If you're doing work that isn't aligned with who you are, you're wasting massive amounts of mental bandwidth on internal friction. Think about it—when you're forcing yourself into a role or pursuing goals that don't match your natural strengths, values, or interests, your brain is constantly working overtime to compensate.

This misalignment shows up everywhere: the morning person forcing late-night productivity, the analytical mind trying to force creativity, or someone chasing money in a field that conflicts with what they actually care about. When you're fighting against your nature, precious mental bandwidth gets drained by internal resistance instead of directed toward actual progress.

Key areas to examine:

  • Energy patterns - When do you naturally feel most focused and productive?

  • Natural strengths - What activities feel effortless and energizing to you?

  • Core values - What principles and causes genuinely matter to you?

  • Learning style - How does your brain best absorb and process information?

When you align your goals with your authentic self, everything becomes easier. You stop fighting against your nature and start leveraging it. The mental bandwidth you were wasting on internal resistance gets redirected toward making real progress.

This connects to why 90% of people fail at their goals—many aren't just lacking systems or good inputs, they're pursuing the wrong things entirely for who they are.

If you need help designing systems that work with your natural patterns and values, feel free to check out my 'Awesome Life Design Kit' and create systems through the habit tracker.

The Choice Is Yours

Remember how this started: you'll never hit your goals. The statistics say 90% of people fail, and you're probably reading this because you're stuck or struggling.

But now you understand why most people fail—and more importantly, you have the road map to join the 10% who actually succeed. It's not about having more willpower or being naturally gifted. It's about optimizing your mental bandwidth through better inputs, capitalizing on motivation while it's fresh, and aligning your goals with who you actually are.

The difference between the 90% who fail and the 10% who succeed isn't talent or luck. It's understanding how their brain works and designing their life accordingly.

You have a choice right now.

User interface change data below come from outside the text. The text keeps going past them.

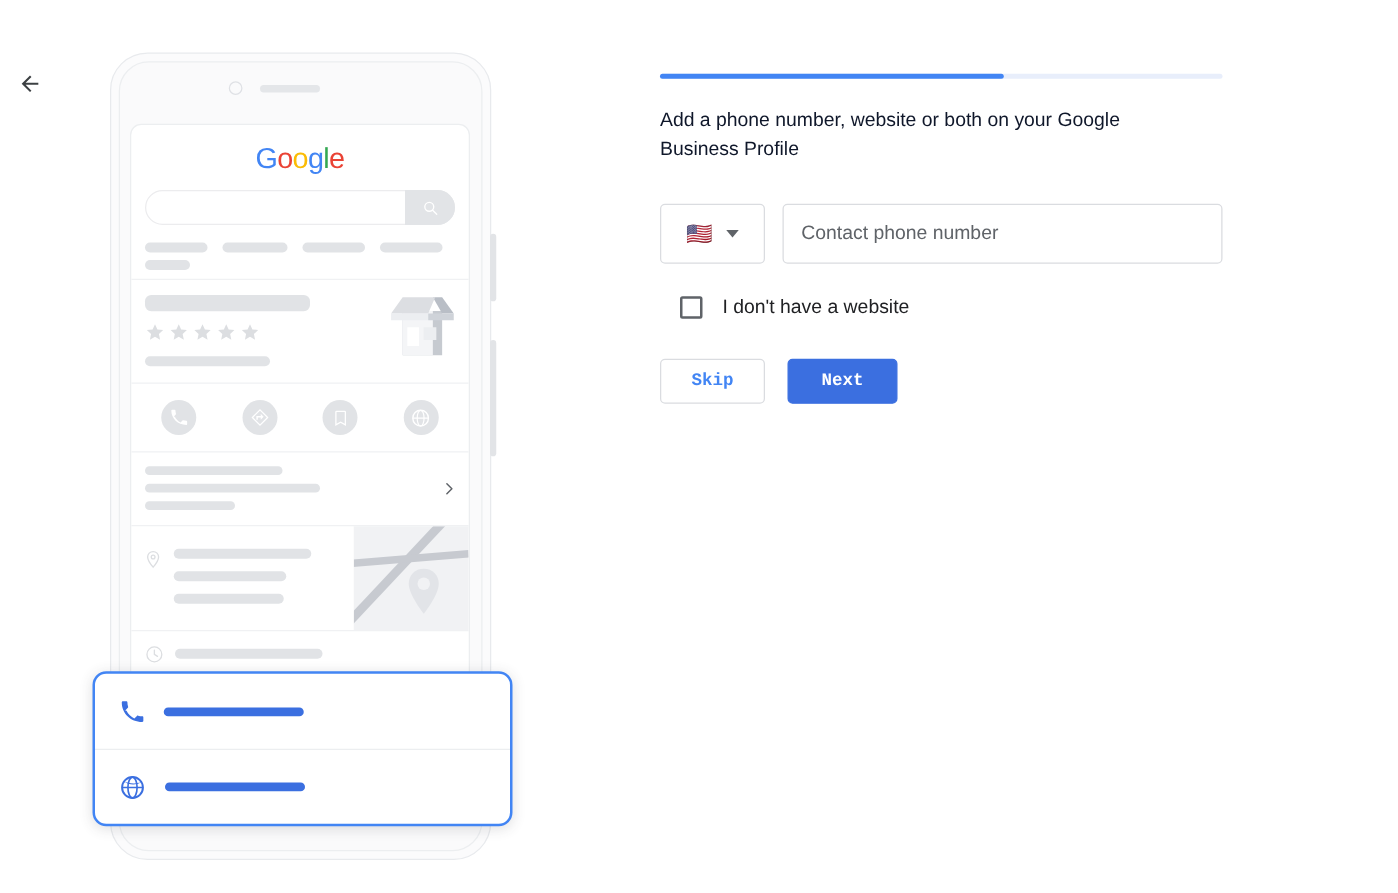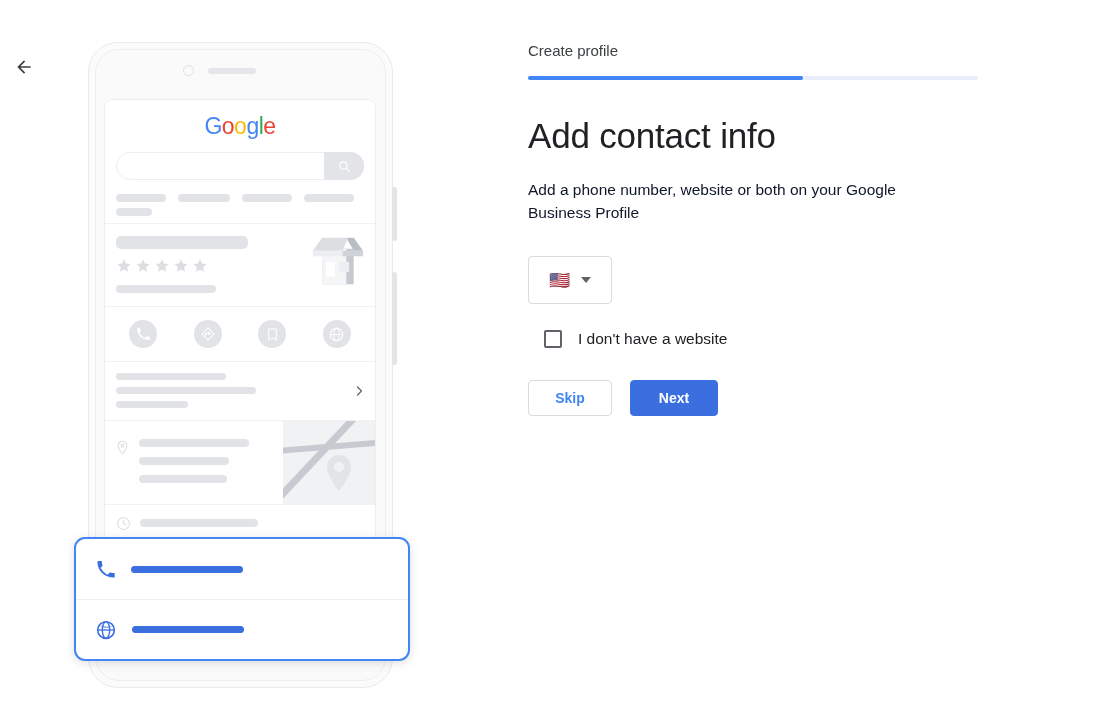--- a/index.html
+++ b/index.html
@@ -128,21 +128,21 @@
   .input-url { width: 450px; margin-top: 24px; display: block; }
 
   .cb-row { display: flex; align-items: flex-end; gap: 16px; margin-top: 26px; padding-left: 16px; }
   .checkbox { width: 18px; height: 18px; border: 2px solid #5f6368; border-radius: 2px; background: #fff; cursor: pointer; }
   .cb-label { font-size: 15.5px; color: #202124; }
 
   .btn-row { display: flex; gap: 18px; margin-top: 32px; }
   .btn {
     height: 36px; border-radius: 4px; font-size: 14px; font-weight: 700;
     display: flex; align-items: center; justify-content: center; cursor: pointer;
-    font-family: Liberation Sans, sans-serif;
+    font-family: Liberation Mono, monospace;
   }
   .btn-skip { width: 84px; background: #fff; border: 1px solid #dadce0; color: #4285F4; }
   .btn-next { width: 88px; background: #3b6fe0; border: 1px solid #3b6fe0; color: #fff; }
 </style>
 </head>
 <body>
 
 <div id="root">
 
   <div class="back-arrow">
@@ -301,34 +301,33 @@
         <ellipse cx="12" cy="12" rx="4.4" ry="10" fill="none" stroke="#3b6fe0" stroke-width="1.6"></ellipse>
         <line x1="2" y1="12" x2="22" y2="12" stroke="#3b6fe0" stroke-width="1.6"></line>
         <path d="M4 6c3 2 11 3 16 1-4 3-12 3-16-1z" fill="#3b6fe0"></path>
       </svg>
       <div class="hl-bar"></div>
     </div>
   </div>
 
   <div class="panel">
 
-    <div class="step-label">Create profile</div>
 
     <div class="progress">
       <div class="progress-fill" id="progress-fill" style="width: 61%;"></div>
     </div>
 
-    <h1 class="title">Add contact info</h1>
     <div class="subtitle">Add a phone number, website or both on your Google Business Profile</div>
 
     <div class="row-phone">
       <div class="country-select">
         <span class="flag">🇺🇸</span>
         <span class="caret"></span>
       </div>
+      <input class="text-input input-phone" type="text" placeholder="Contact phone number" style="">
     </div>
 
 
     <div class="cb-row">
       <div class="checkbox"></div>
       <span class="cb-label">I don't have a website</span>
     </div>
 
     <div class="btn-row">
       <div class="btn btn-skip">Skip</div>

You can close this newsletter, feel momentarily inspired, then let life pull you back into the same patterns that got you here. Or you can act while your motivation is still fresh—improve one input today, design one system this week, or take one step toward understanding yourself better.

The question isn't whether you'll fail like everyone else. The question is: will you use this knowledge while it still matters?

Your future self is counting on what you do next.